Uma hora depois o motor acordou (eu preferi fingir que
não havia motivos de preocupação com questões de segurança rodoviária) e seguimos
viagem apertados no corredor. De algum modo consegui dormir com a cabeça
encostada aos joelhos encolhidos. Não sei como foi anatomicamente possível, mas
dormi. À minha frente, algumas pessoas viajaram de pé toda a noite por não
haver mais espaço para sentar. Eu olhava para elas entre sonos atribulados e
sentia-me ligeiramente sortuda.
De manhãzinha parámos na cidade
de Chiclayo e metade dos passageiros desceu, o que permitiu aos desafortunados
ganhar um assento para as restantes TRÊS HORAS de viagem até Trujillo.
Entretanto começou a entrar um sol esplendoroso pelas janelas sem cortinas,
trazendo o seu calor tórrido para o qual não havia combate de ar condicionado,
e quando chegámos ao nosso destino às dez da manhã (três horas de atraso…) eu
estava capaz de bater em alguém. Foi o pior amanhecer em viagem que já tive. Vimos
de longe o Dave e a Trina entrarem no primeiro táxi livre que lhes apareceu, e
apesar do nosso desejo louco de fugir dali e ir sem mais delongas para a praia,
decidimos que os incidentes daquela noite tinham sido muito graves e mereciam
uma reclamação.
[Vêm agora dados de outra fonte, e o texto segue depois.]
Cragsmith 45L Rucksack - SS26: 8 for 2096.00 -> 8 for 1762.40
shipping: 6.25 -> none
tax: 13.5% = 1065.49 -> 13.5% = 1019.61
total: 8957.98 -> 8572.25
Eu estava tão furiosa que tinha era vontade de ir directamente
à polícia.
Tenho de referir que nenhuma de
nós tinha a ilusão de que a reclamação fosse servir para alguma coisa. Estamos
no Perú, e se estas coisas não funcionam bem nem em Portugal, quanto mais aqui.
Mas era a única coisa que podíamos fazer e tínhamos de descarregar a nossa
frustação em alguém. Pois o empregado que nos atendeu era um mono idiota sem
cérebro dentro do crânio e deu-nos a desculpa perfeita para entabular uma
discussão digna de filme. Enchemos duas páginas do livro de reclamações apesar
do tom de gozo contínuo com que fomos brindadas e eu ainda ameacei com a
denúncia na polícia. Claro que não serviu para nada, e foi desconcertante ver
esse mesmo livro cheio de histórias desagradáveis de passageiros anteriores.
Muito bom!
Corremos dali e apanhamos um
combi para Huanchaco, uma vila balnear a quinze quilómetros de Trujillo, e
quando vi o mar ao longe comecei a relaxar e esforçar-me para esquecer a noite
vivida e fingir que tinha sido só um sonho mau. Estávamos a chegar à praia, era
domingo, estava calor e a vida era boa. As minhas costas berravam-me
incongruências e eu prometi-lhes incansavelmente que me ia deitar na areia
assim que pudesse, mas para além disso e da tensão acumulada não tinha
acontecido nada de verdadeiramente grave, pelo que havia que aproveitar o resto
da viagem que ainda tinha muito para ser inesquecível.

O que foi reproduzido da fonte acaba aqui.